Stimulation of Sodium-dependent Phosphate Transport and Signaling Mechanisms Induced by Basic Fibroblast Growth Factor in MC3T3-E1 Osteoblast-like Cells

Physiological and pathological observations indicate that basic fibroblast growth factor (bFGF) is an important regulator of osteoblastic cell differentiation and in particular of cranial ossification. Experimental evidence suggests that inorganic phosphate (Pi) transport could be an important function of bone matrix calcification. In the present study, we address the influence of bFGF on Pi transport activity in MC3T3-E1 osteoblast-like cells derived from mouse calvaria. The results indicate that bFGF is a potent and selective stimulator of sodium-dependent Pi transport in these cells. The change in Pi transport activity induced by bFGF depends on transcription and translation and corresponds to a change in the maximum velocity of the Pi transport system (Vmax). These observations suggest that enhanced Pi transport activity in response to bFGF may result from insertion of newly synthesized Pi transporters into the plasma membrane.
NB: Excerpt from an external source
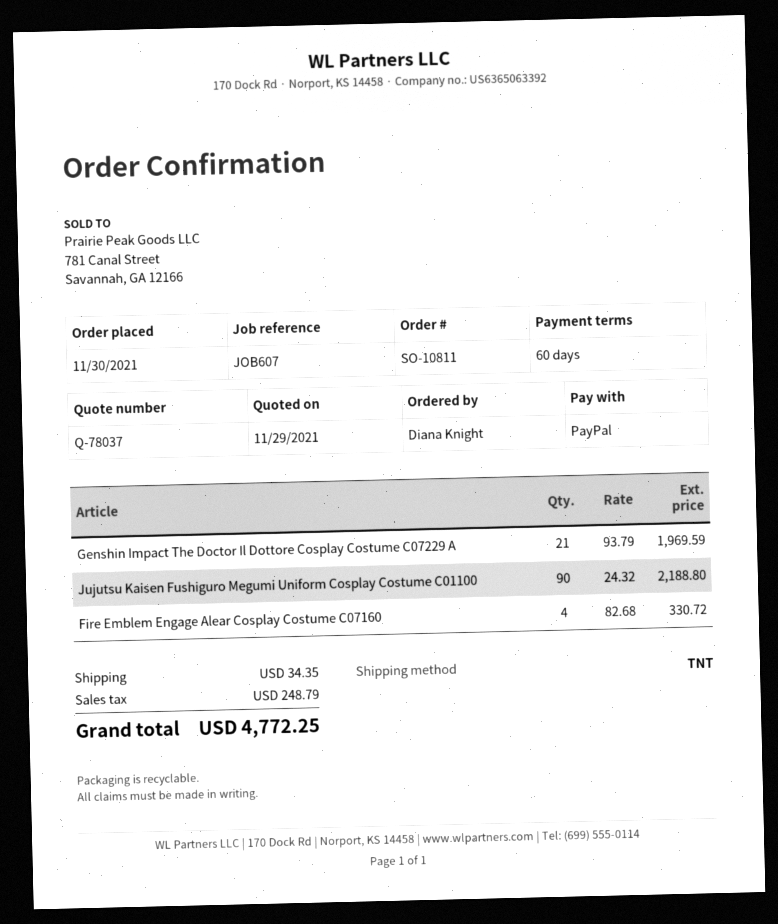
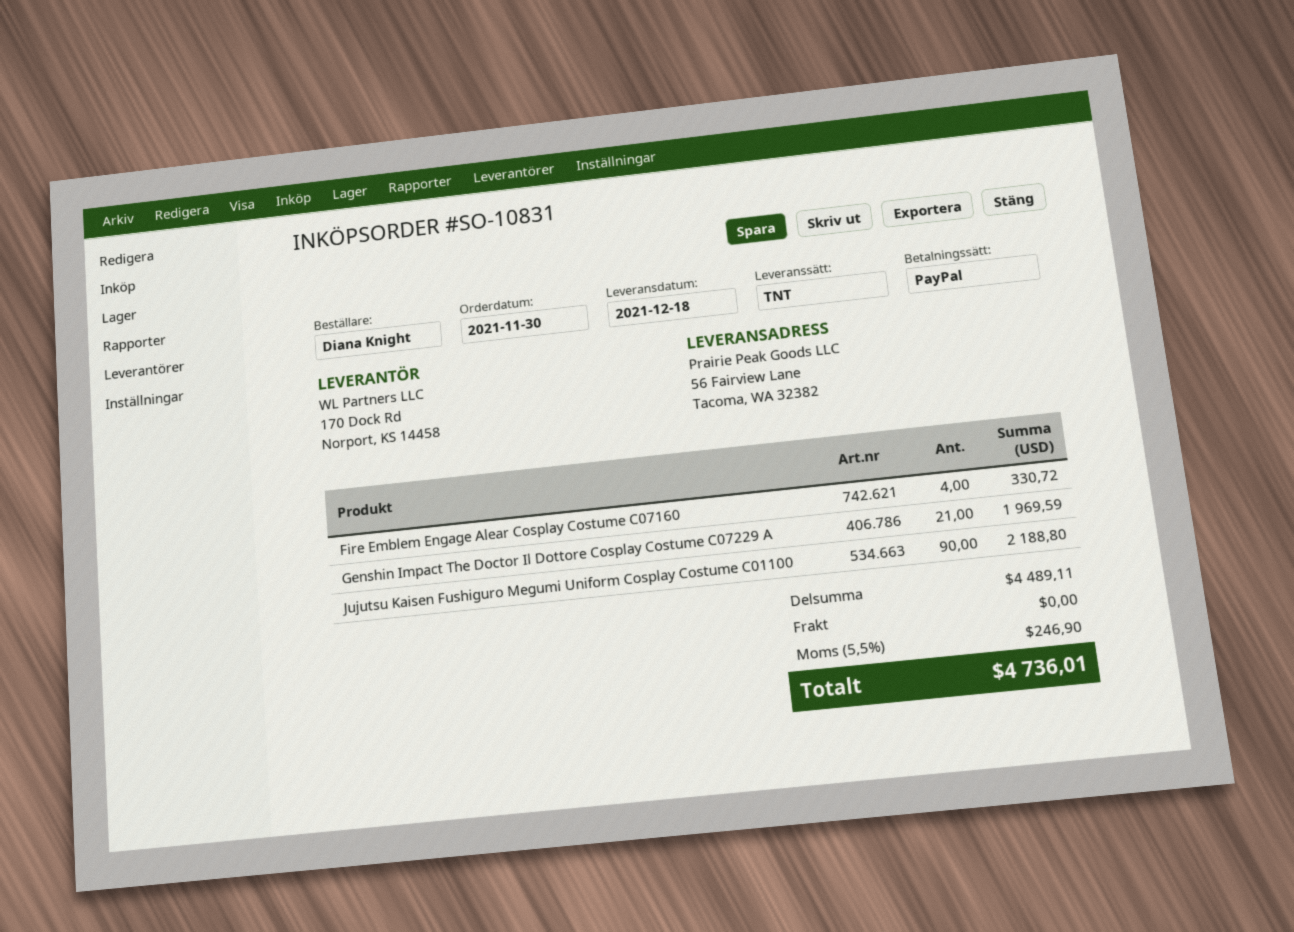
order number: SO-10811 -> SO-10831
shipping: 34.35 -> 0.00
tax: 248.79 -> 246.90
total: 4772.25 -> 4736.01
A selective inhibitor of fibroblast growth factor receptor (FGFR) tyrosine kinase, SU5402, blunted the stimulation of Pi transport induced by bFGF. It also prevented the increase in protein tyrosine phosphorylation induced by bFGF, including phosphorylation of FGFR-1, FGFR-2, phospholipase C-gamma (PLC-gamma), and Shc as well as the recruitment of the Grb2/Sos signaling complex. In addition, bFGF-induced the activation of the mitogen-activated protein (MAP) kinases extracellular signal-regulated kinase (ERK) and p38, effects that were prevented by SU5402. Both the protein kinase C (PKC) inhibitor calphostin C and PKC down-regulation suppressed the stimulatory effect of bFGF on Pi transport. Selective inhibitors of ERK and p38 MAP kinases slightly reduced this cellular response with a significant effect observed with the highest concentration of the p38 MAP kinase inhibitor. In conclusion, the results of this study indicate that bFGF selectively stimulates Pi transport in calvaria-derived osteoblastic cells. The main signaling mechanism responsible for this effect involves tyrosine phosphorylation of PLC-gamma and activation of PKC, with a possible contribution of the p38 MAP kinase pathway.